» What to do: Whenever a line in the entries below contains "none", copy that line.

━━ Supplied material

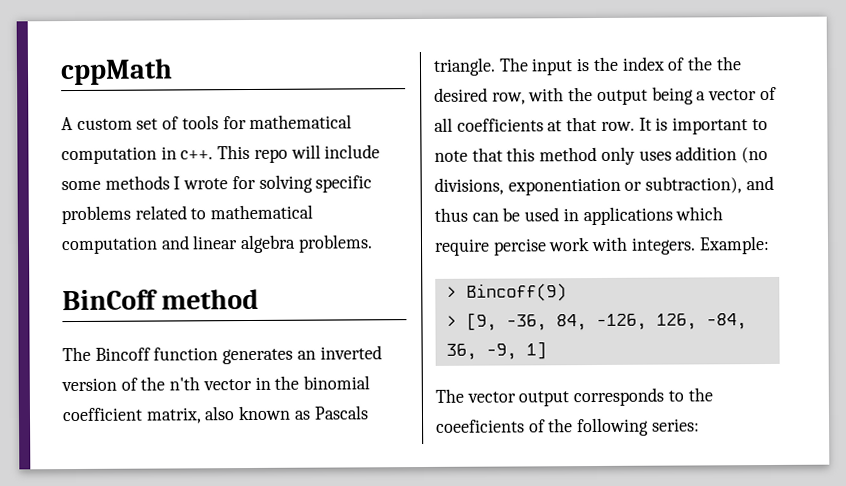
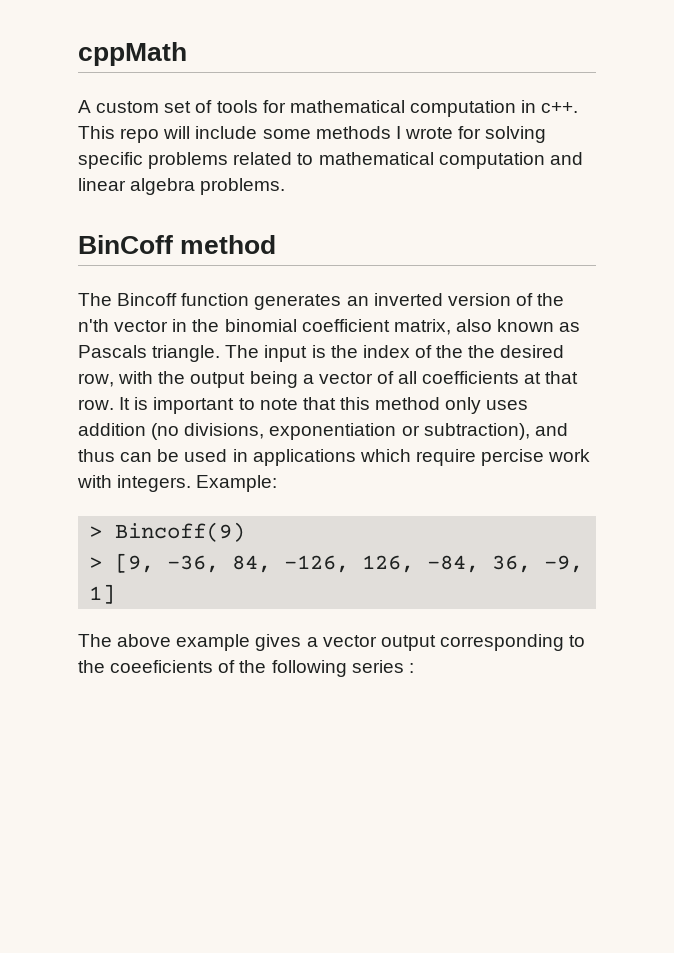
(464, 395) none -> [117,634,318,651] above example gives a
[573,387,665,407] corresponds -> [439,634,564,651] corresponding
[651,418,700,432] series: -> [351,660,414,673] series :

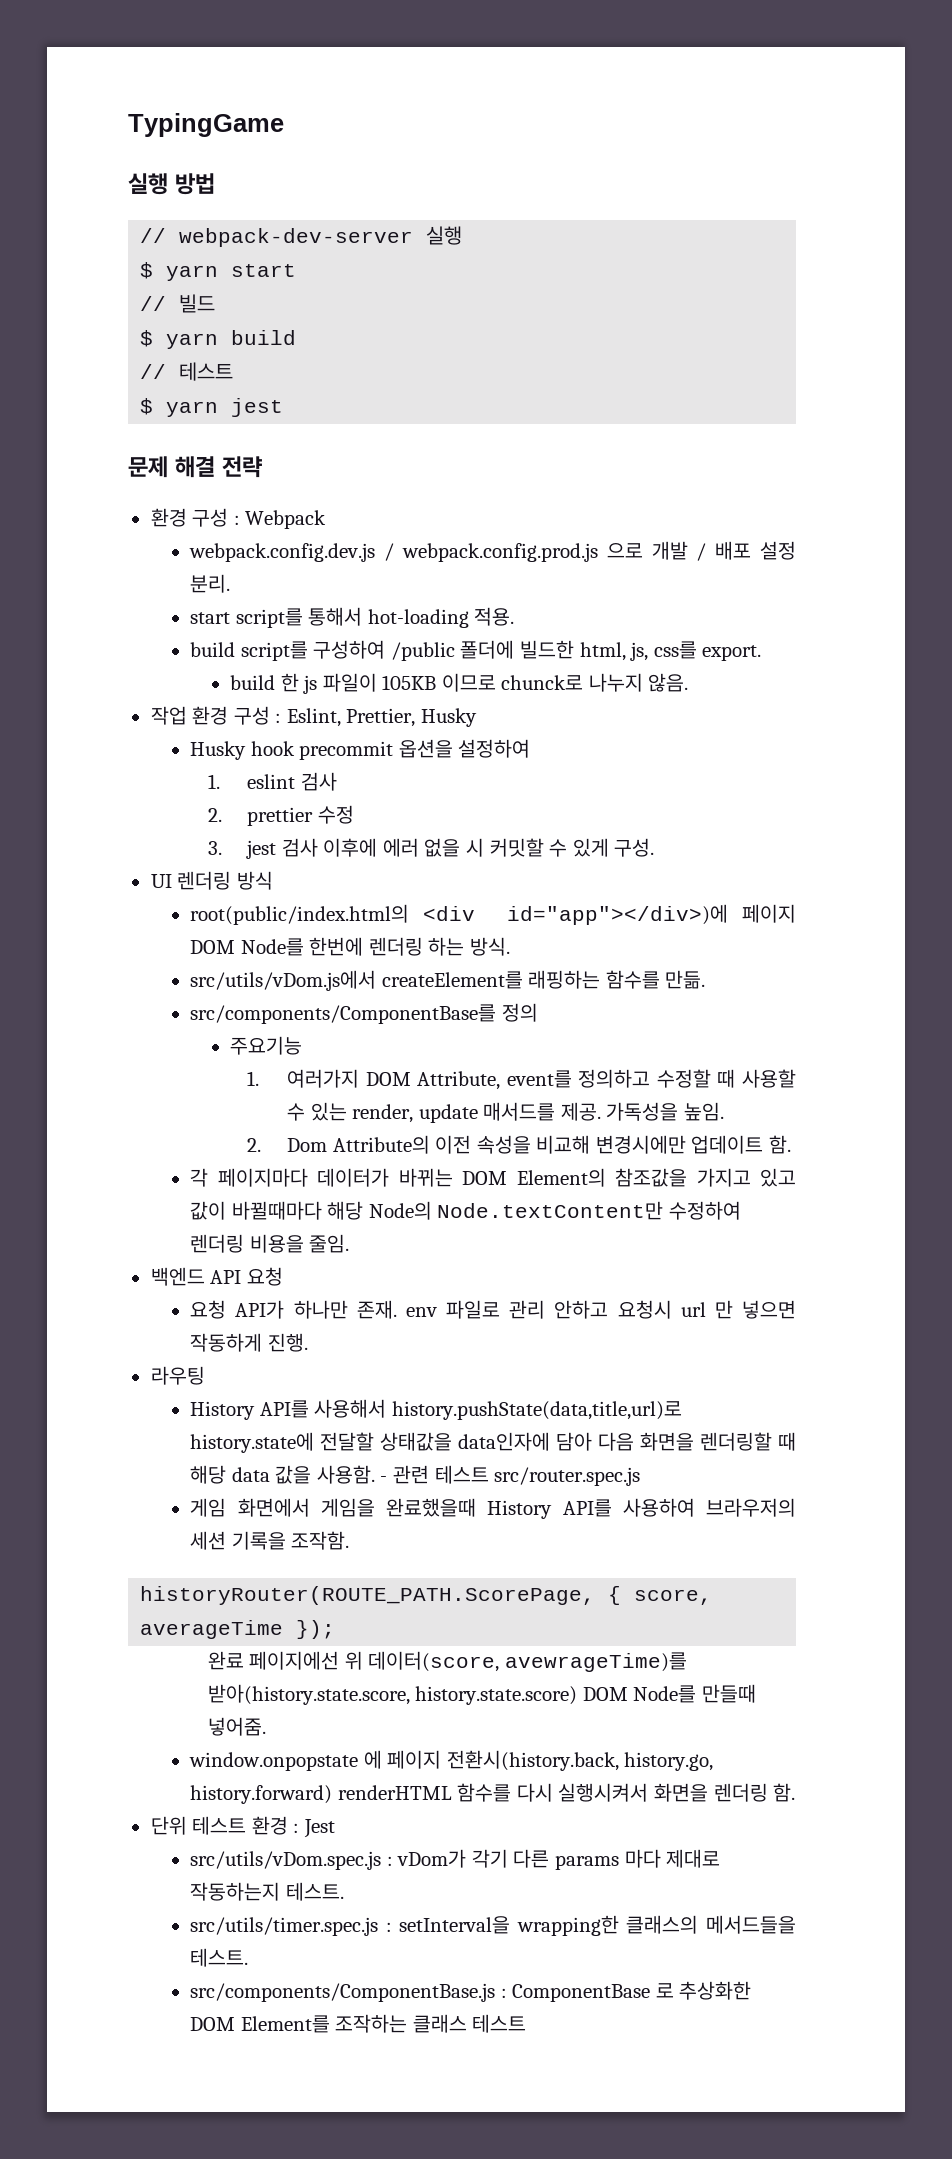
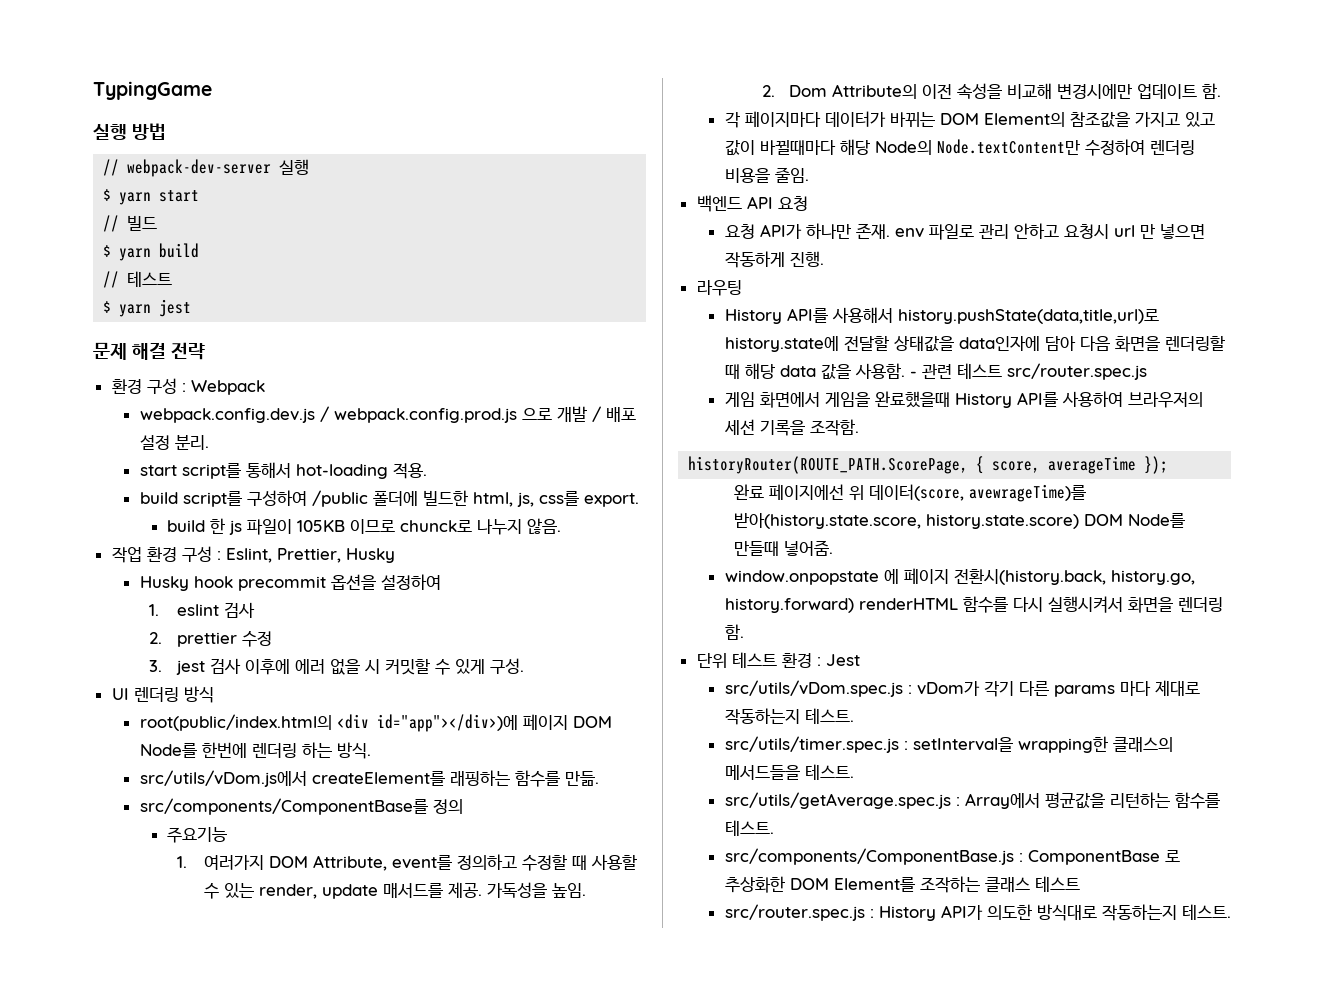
(249, 1957) none -> [724,792,1220,809] [724,820,774,836] // src/utils/getAverage.spec.js : Array에서 평균값을 리턴하는 함수를 테스트.
(527, 2023) none -> [724,904,1231,921] // src/router.spec.js : History API가 의도한 방식대로 작동하는지 테스트.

━━━━

» Response to the task:
(464, 395) none -> [117,634,318,651] above example gives a
(249, 1957) none -> [724,792,1220,809] [724,820,774,836] // src/utils/getAverage.spec.js : Array에서 평균값을 리턴하는 함수를 테스트.
(527, 2023) none -> [724,904,1231,921] // src/router.spec.js : History API가 의도한 방식대로 작동하는지 테스트.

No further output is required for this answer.